Генри подошел к землекопам и остановился возле них на самом свету, — за шпиона его, право, никак нельзя было принять. Землекопы были в превеселом настроении — видно, наскучило сидеть без работы. Генри стоял, заложив руки в карманы, и смотрел на копавших.
«Нет, как же это могло повториться? — опрашивал он себя. — Разве не похоронили мы все это навеки одиннадцатого ноября[26] тысяча девятьсот восемнадцатого года в одиннадцать часов утра? Разве не воткнули мы тогда, сплюнув, штыки в землю и не воскликнули „наконец“?»
Машинально повернувшись против ветра, Генри вытащил трубку, заслонил лицо шляпой и закурил. Трубка была до половины набита отличным английским табаком.
Дома, в Клайде, у Генри была молодая жена, он любил ее, и две маленькие девчушки. Что ж, очень хорошо. По крайней мере хоть будешь знать, ради кого таскаешь на себе винтовку и гранаты, если все начнется сызнова. Да неужто начнется? И почему же, — черт побери? Только потому, что этим мерзавцам за Северным морем вечно мало земли, власти и верноподданных? Вот ему, например, власть не нужна. Он любит свою семью, жизнь, даже почтовые марки, он собирает их для своих девчонок, для Рут и Лили. Но там, позади, в комнате, на каминной доске караулит противогаз и, глядя большими стеклянными глазницами, издевается над ним и над его бессильными мечтами. Морок, оборотень, ишь как роет землю своим свиным рылом в поисках трупов! Скорее забейте ему пасть проклятиями и землей! Генри казалось, что противогаз закрывает все небо, и небо становится тоже свинцово-серым, и только вместо стеклянных глазниц на нем белеют облака.
Нет, не вина Генри, что над ними нависла катастрофа. Он сам — жертва людей, для которых политика такое же дело, как для него торговля бумагой. Только они гораздо хуже разбираются в своем деле, чем он в своем. Иначе Лондон не оказался бы столь позорно безоружен в момент, когда разразился кризис. Вот они и вынуждены объявить себя банкротами.

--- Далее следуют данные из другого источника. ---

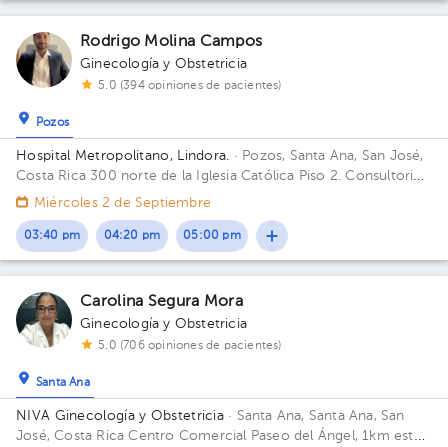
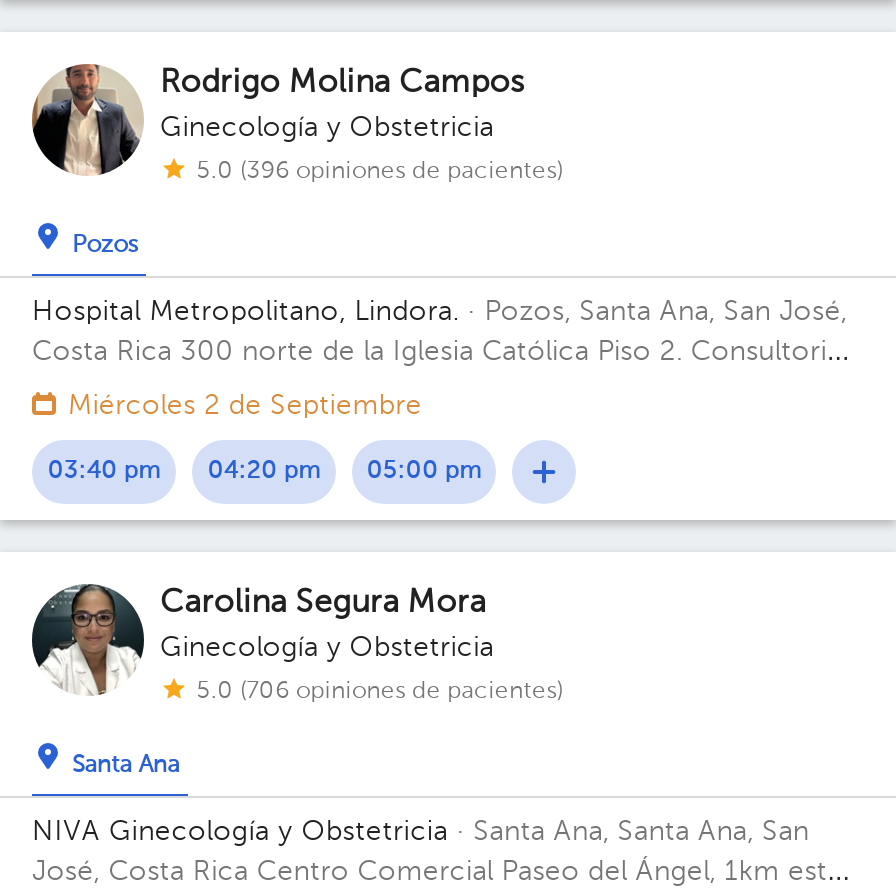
- 5.0 (394 opiniones de pacientes)
+ 5.0 (396 opiniones de pacientes)
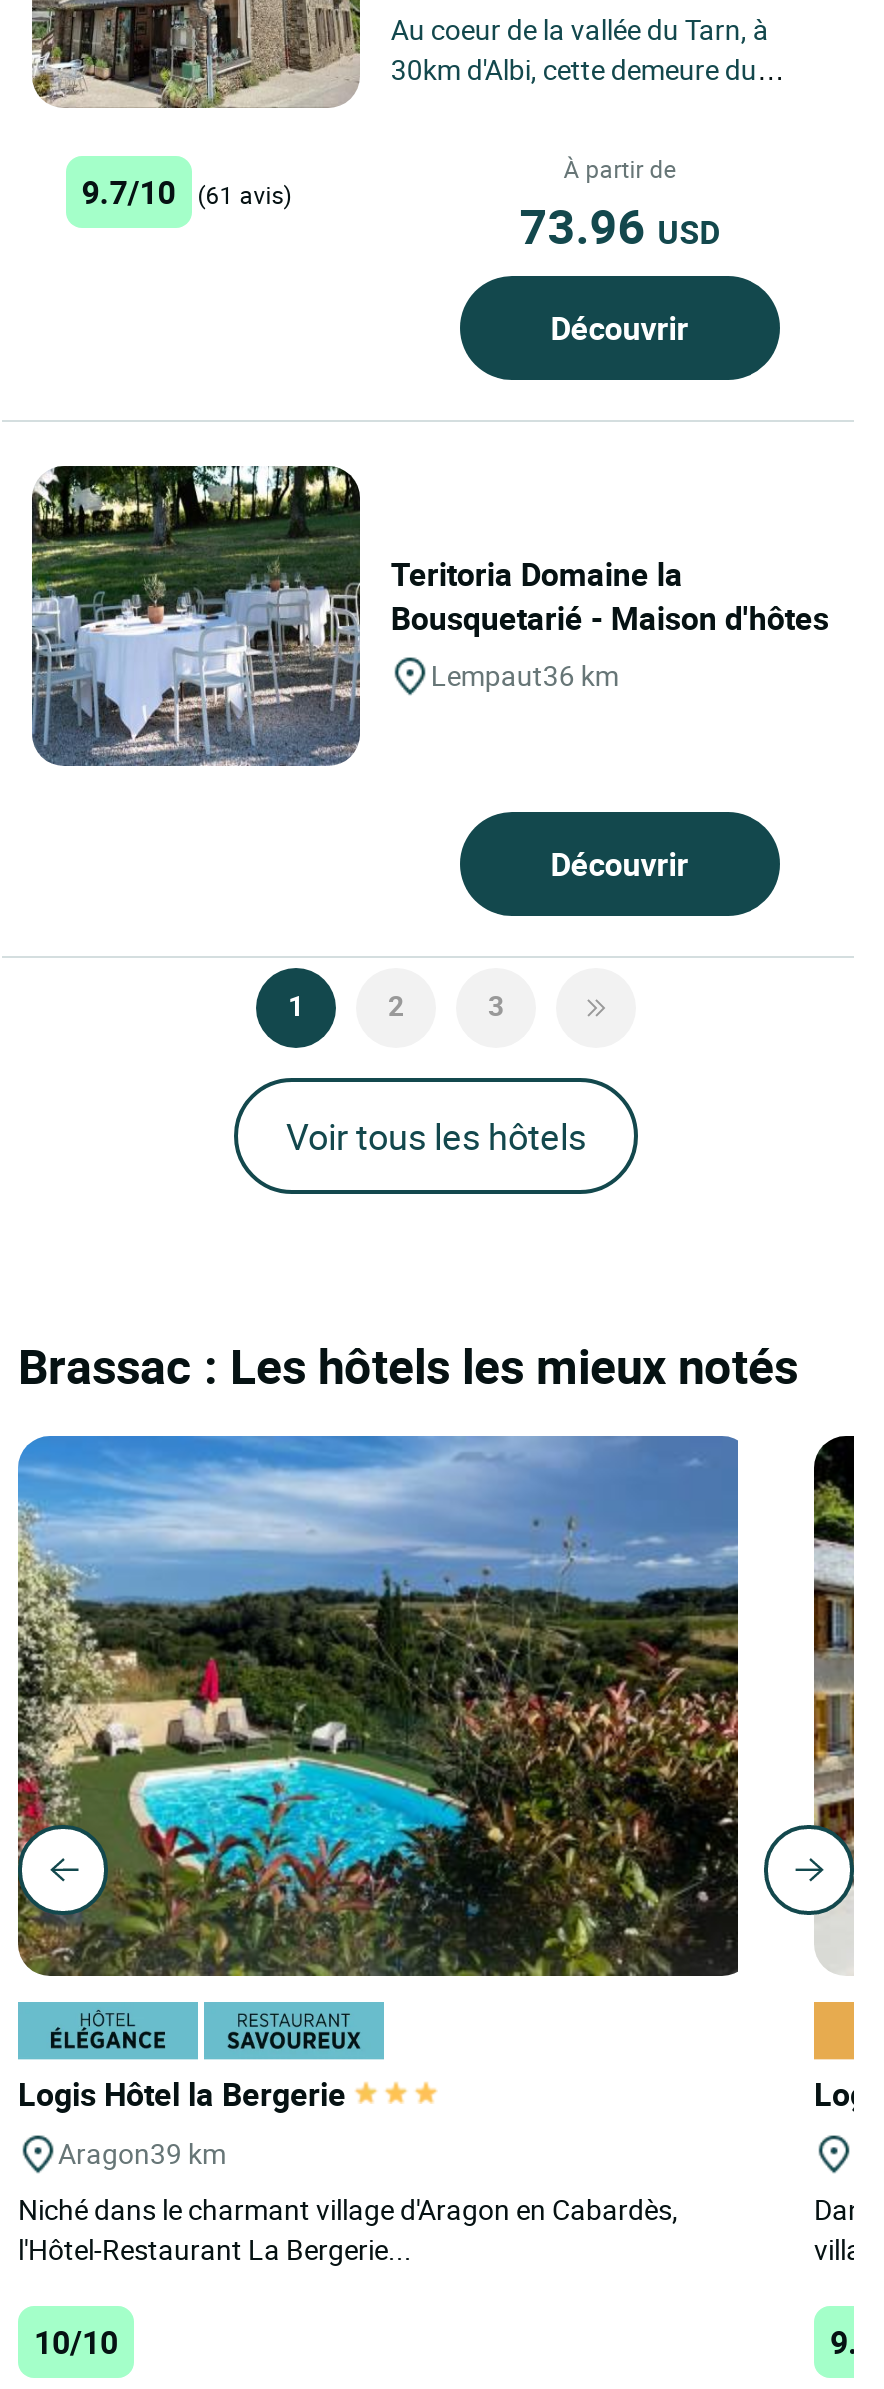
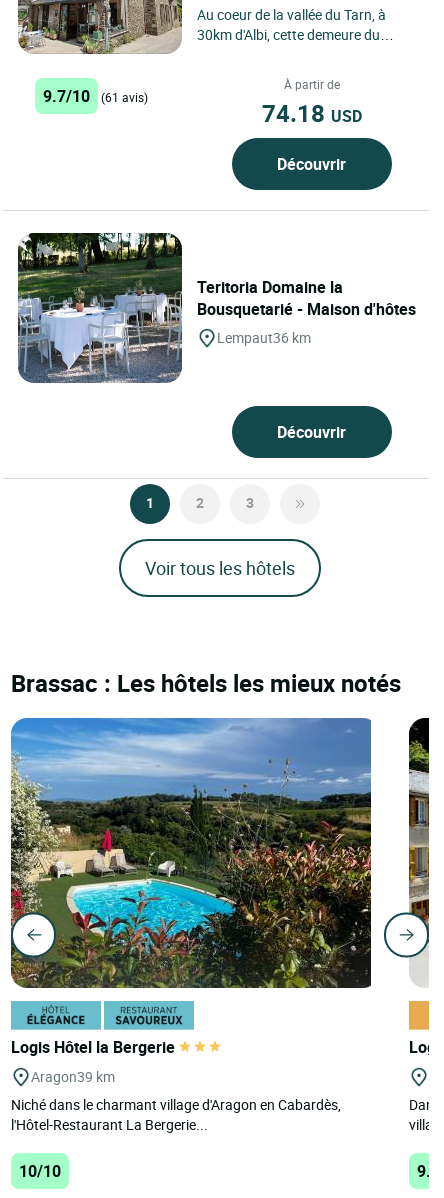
- 73.96 USD
+ 74.18 USD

Он стоял, прислонившись спиной к дереву, и ему казалось, что между лопатками у него растет второй позвоночный столб. Словно подымаясь изнутри, из живота, стянутого ремнем, на котором, бывало, он таскал патронташ, им медленно овладевала мысль: к несчастью, она подымалась горлом, вызвала отрыжку и оставила горечь во рту, а потом изо всех сил сдавила ему изнутри затылок. Нет, нет! Он решительно отвергает эту мысль, пусть она и справедлива, пусть нашептывает ему, что все-таки здесь и его вина — безусловно, бесспорно. Он не смеет ни на кого пенять.
Незачем было так легкомысленно предоставлять другим заниматься печальным делом, которое они называют политикой. Но он отнесся к своим обязанностям спустя рукава и, позабыв весь свой опыт, полностью положился на мнение государственных деятелей, составивших себе определенное представление о развитии мировых событий. Им казалось, что они все еще имеют дело с солидными немецкими республиканцами, и они не заметили, а может, и не хотели заметить, что тем временем успели вернуться гунны, те самые, образца 1917–1918 годов. Сомкнутыми рядами прошли они по поверженной в прах республике и истоптали ее. А потом пинками подняли уцелевших и тотчас же принялись муштровать их, готовя к новой войне. 11 ноября маячило теперь в далеком-далеком будущем — долог путь до Типперери. Нет, необходимо немедля, пока еще есть время, высказать мерзавцу Гитлеру все начистоту и встать на защиту свободы и независимости по ту сторону пролива.
Один из рабочих швырнул лопату и отер пот с лица. Генри подошел к нему, скинул плащ и, словно обращаясь к усталому товарищу в окопах, сказал: «Пусти-ка меня, сейчас моя очередь». Рабочий посмотрел на него с удивлением, отрывисто засмеялся, раскашлялся и отошел в тень.
Генри с размаху всадил лопату в землю. И все мускулы его тела сразу откликнулись на это движение. Он копал и думал, что будет зорко следить за всеми махинациями хитроумных дипломатов, этих соглашателей и правдоскрывателей, следить так же внимательно и настороженно, как следит сейчас за этой перекопанной землей — уж не залег ли за ней невидимый враг?
Пусть себе ухмыляется противогаз на каминной полке, Генри разбудили не зря — он будет действовать во имя добра, во имя жизни.
Бьет двенадцать! Что ж, можно вернуться домой и поспать.